The actual game mechanics are little changed from the previous game. Most of the guns are new, or at least sport new target sights. There are some new toys, like thermal sights for some rifles and a heartbeat detector on one gun. The biggest change is the action flick style chase scenes. I'll agree with the harsher critics, all pretense to realism flew out the window after the snowmobile sequence. But, if anything, I've been a critic of realism in games so that didn't bother me. It's essentially the same game with a new story, but like the Gears of War franchise, too many changes probably would have angered me more than anything.

Of course the game carries over one of my chief complaints about the first game. The enemy AI seems very aware that you are the player, and so long as it can kill your character it "wins". It doesn't matter if you're in a platoon of over a dozen other soldiers, every RPG and machine gun in a three mile radius is trained squarely on YOU. This game even created something new for me to complain about. In the first Modern Warfare, if you took too much damage the edge of the screen would turn red and you'd have to go hide somewhere until magical tissue regeneration saved you. Often, it was a good idea to take the second before you might die to kill the guy shooting you, thus giving you plenty of time to heal up. In Modern Warfare 2, every hit you take splatters raspberry jam on your eyes, and if you're near death everything turns into a blurry red smear. Good luck finding cover when you can't see a damn thing, let alone defend yourself.

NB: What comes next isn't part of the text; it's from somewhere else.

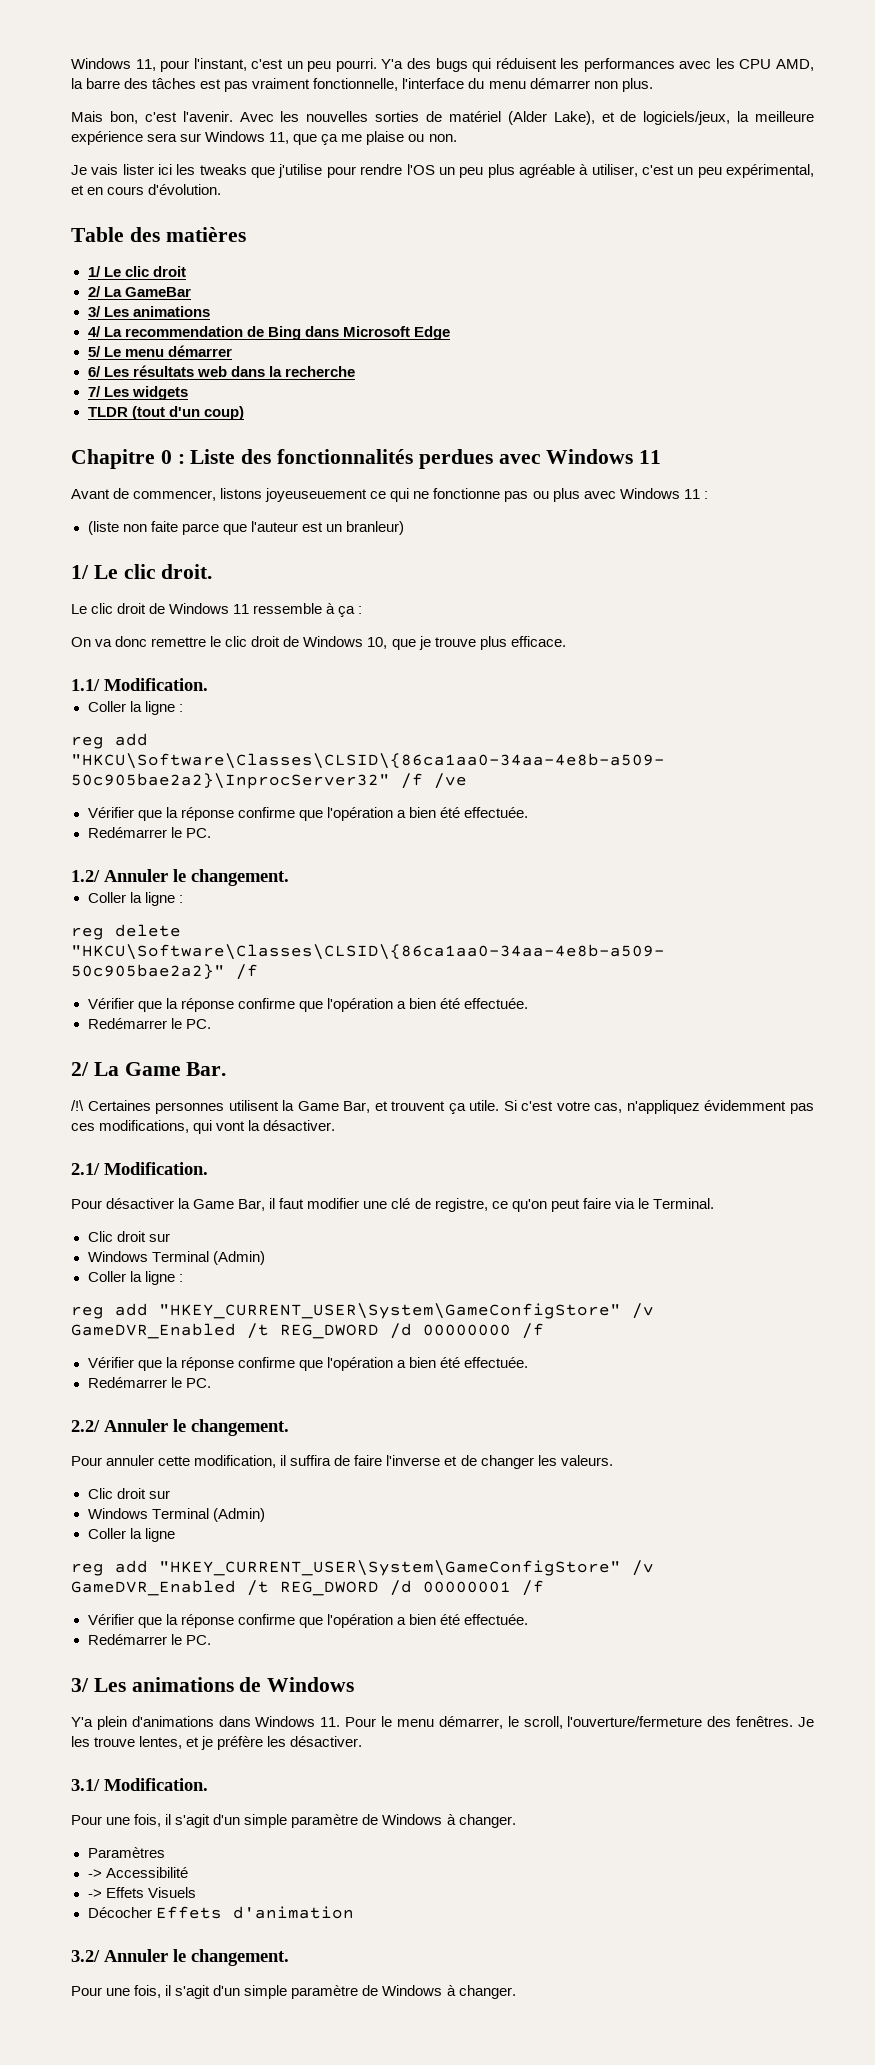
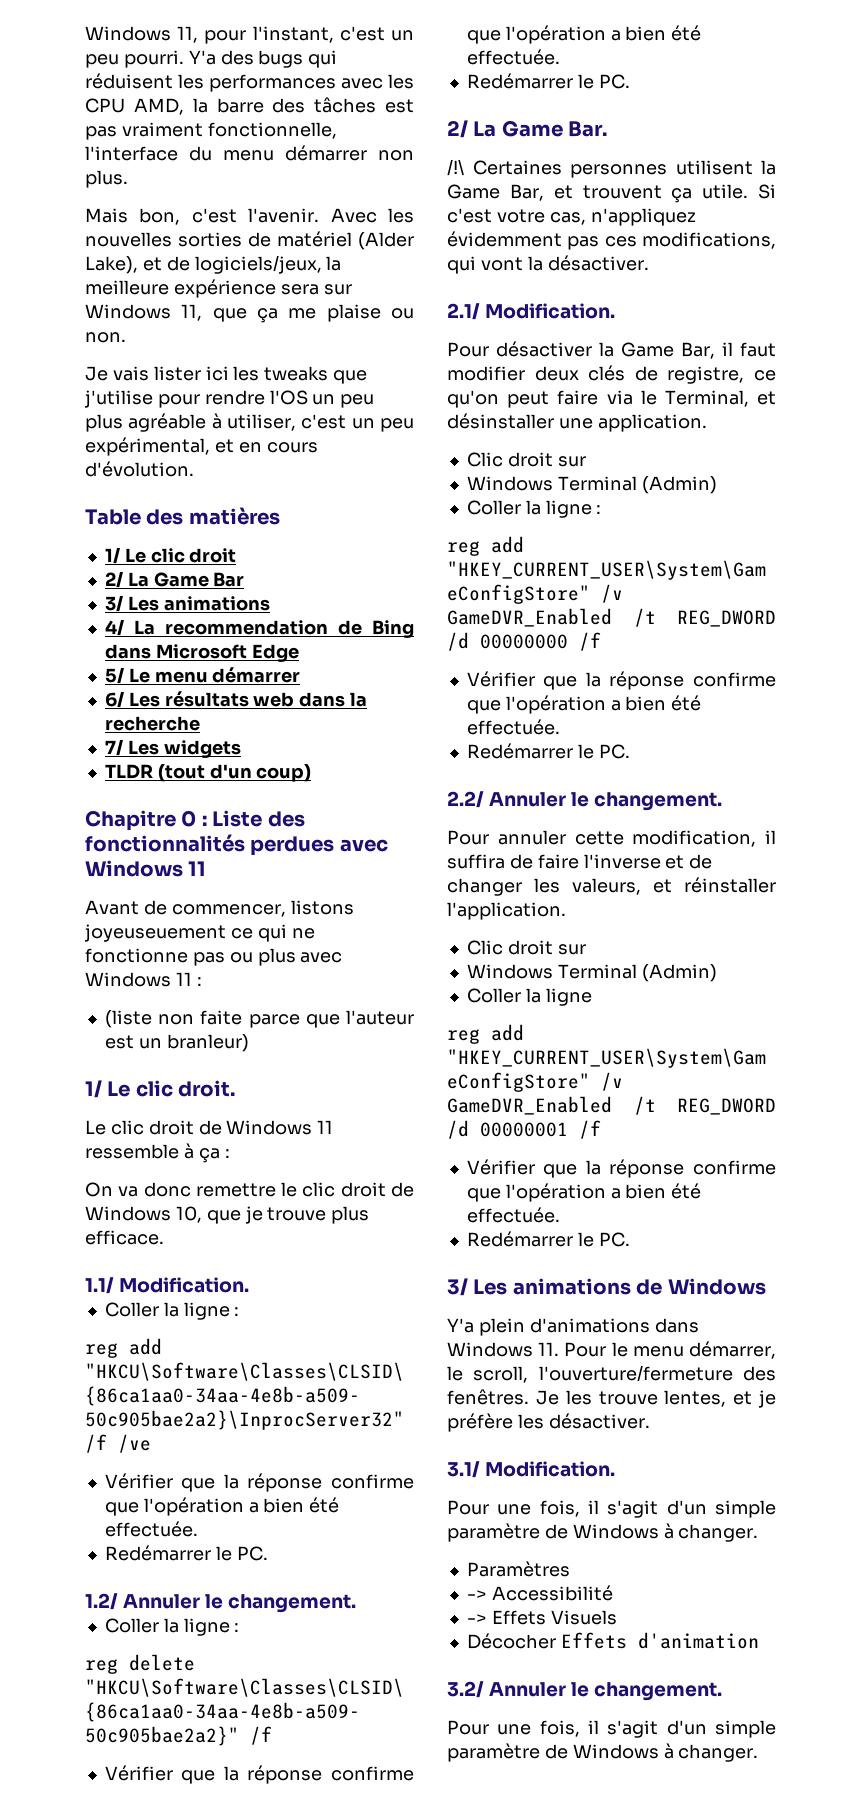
[124,287,191,297] GameBar -> [153,572,245,587] Game Bar
[363,1198,411,1209] une clé -> [534,365,626,381] deux clés
[652,1198,714,1209] Terminal. -> [664,390,776,407] [447,413,707,432] Terminal, et désinstaller une application.
[560,1455,613,1466] valeurs. -> [572,877,776,895] [447,902,566,920] valeurs, et réinstaller l'application.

And these games are tough. It's bad enough that your character seems to have a twelve foot high "KILL ME" banner stuck in the top of his head. I normally play the original Modern Warfare on normal difficulty, but occasionally I get frustrated enough with cheap deaths to play it on easy. Modern Warfare 2 is harder, combining the "everyone decided to kill you and only you" problem with the raspberry jam in the eyes and I died about two dozen times in the same exact spot on that damn oil platform. Often I'll beat a game on a difficulty I don't like, and henceforth swear to only play it on lower difficulties. In Modern Warfare 2, the difficulty I beat before swearing it off forever was normal.

If you're like me and only play single player, the game's length feels less like a sequel and more like an expansion pack. But it's certainly fun, and if you play multiplayer it's probably much longer. If you haven't yet played this game, give it a spin. If you haven't yet played the original, you might want to try that first so the story has some context. Of course the sequel has Kevin McKidd, the original doesn't. Makes all the difference in the world.